> _Extracted information_
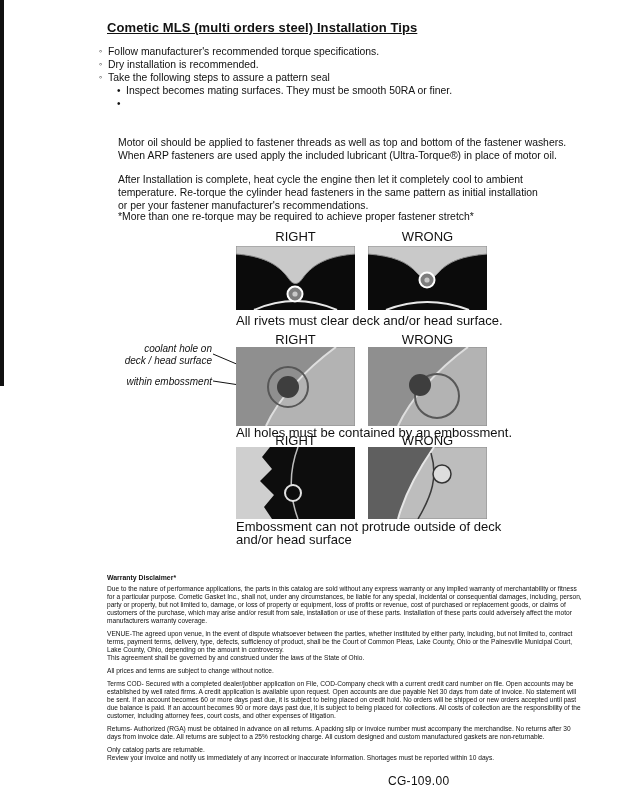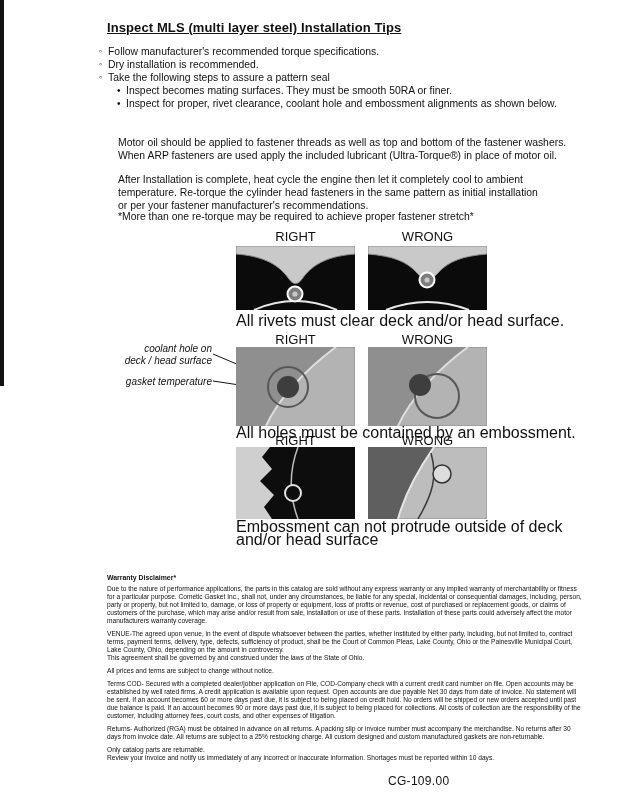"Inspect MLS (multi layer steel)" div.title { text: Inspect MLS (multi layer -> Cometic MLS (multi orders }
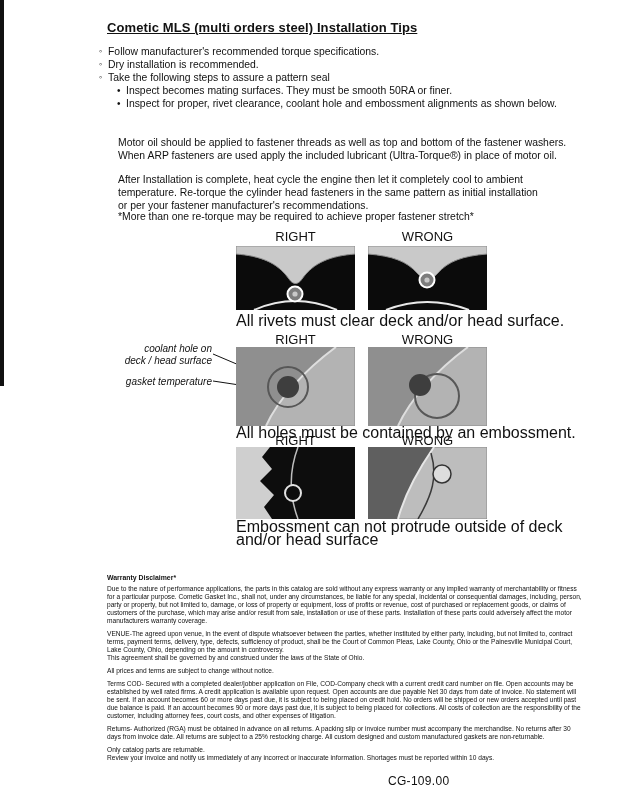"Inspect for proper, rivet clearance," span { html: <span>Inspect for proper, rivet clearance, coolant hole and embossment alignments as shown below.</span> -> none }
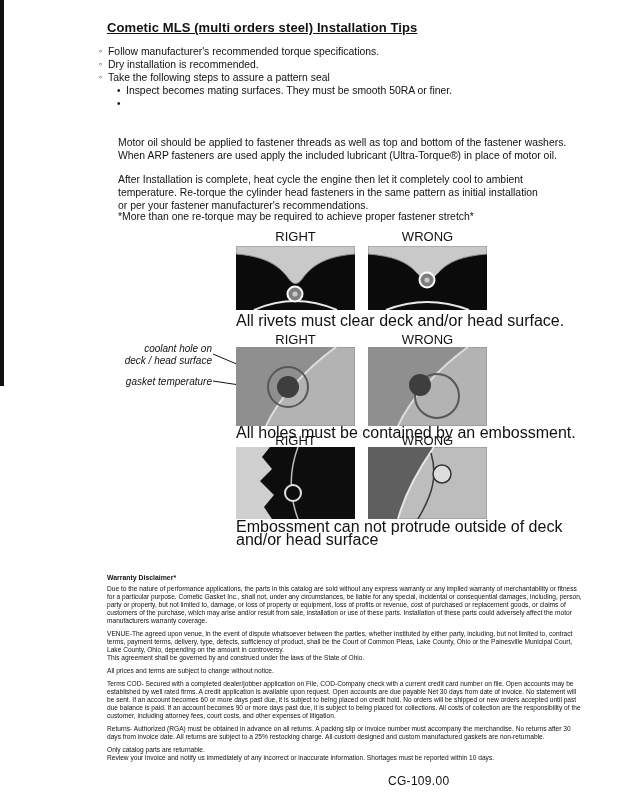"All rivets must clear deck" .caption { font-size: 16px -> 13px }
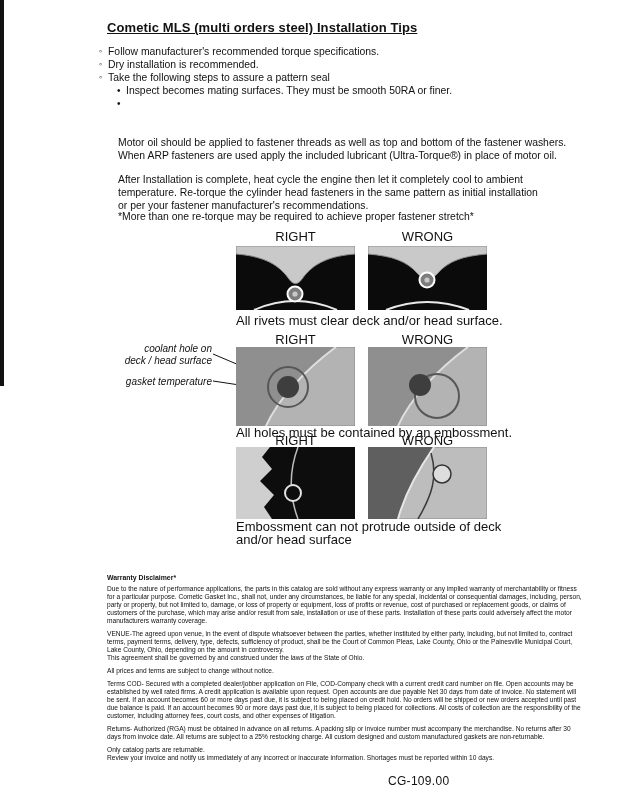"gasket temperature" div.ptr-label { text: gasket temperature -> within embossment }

--

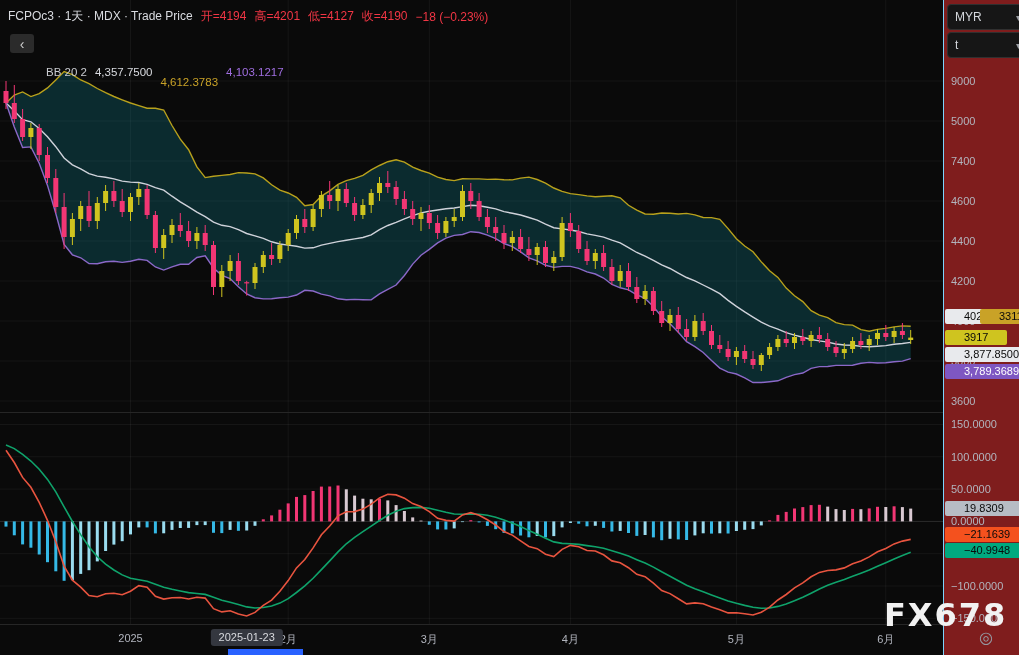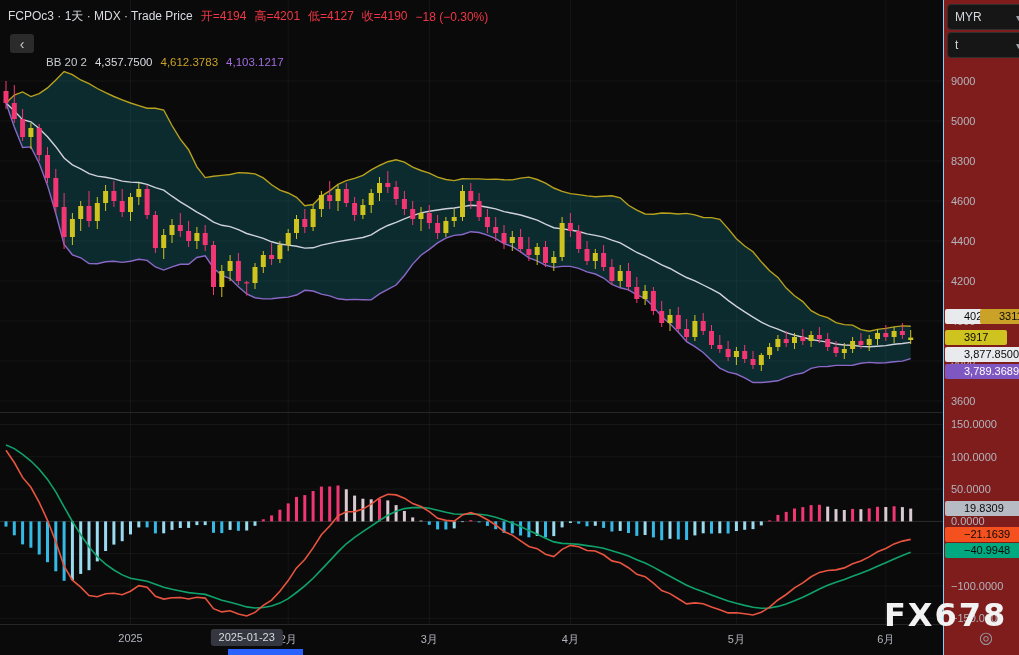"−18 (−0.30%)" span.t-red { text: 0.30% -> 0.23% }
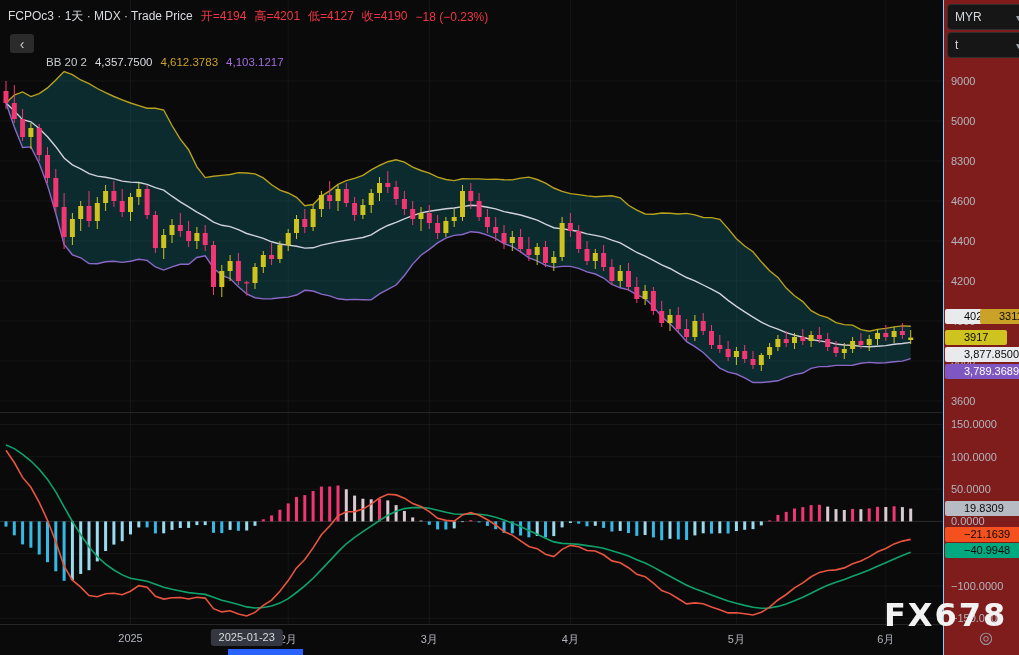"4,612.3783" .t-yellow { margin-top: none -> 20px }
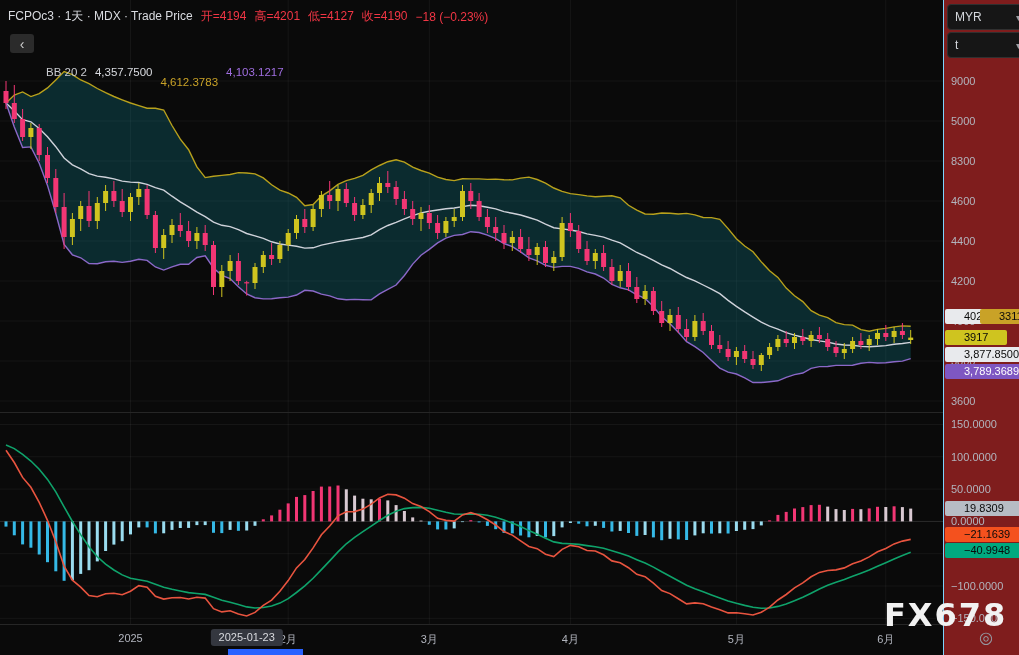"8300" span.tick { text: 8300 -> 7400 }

> _Exercise_
Reproduce exactly, with no pictures, the lines above from the one holding "margin-top: none ->" to the one holding "text: 8300 ->", inclusive.

> _Result of this exercise_
"4,612.3783" .t-yellow { margin-top: none -> 20px }
"8300" span.tick { text: 8300 -> 7400 }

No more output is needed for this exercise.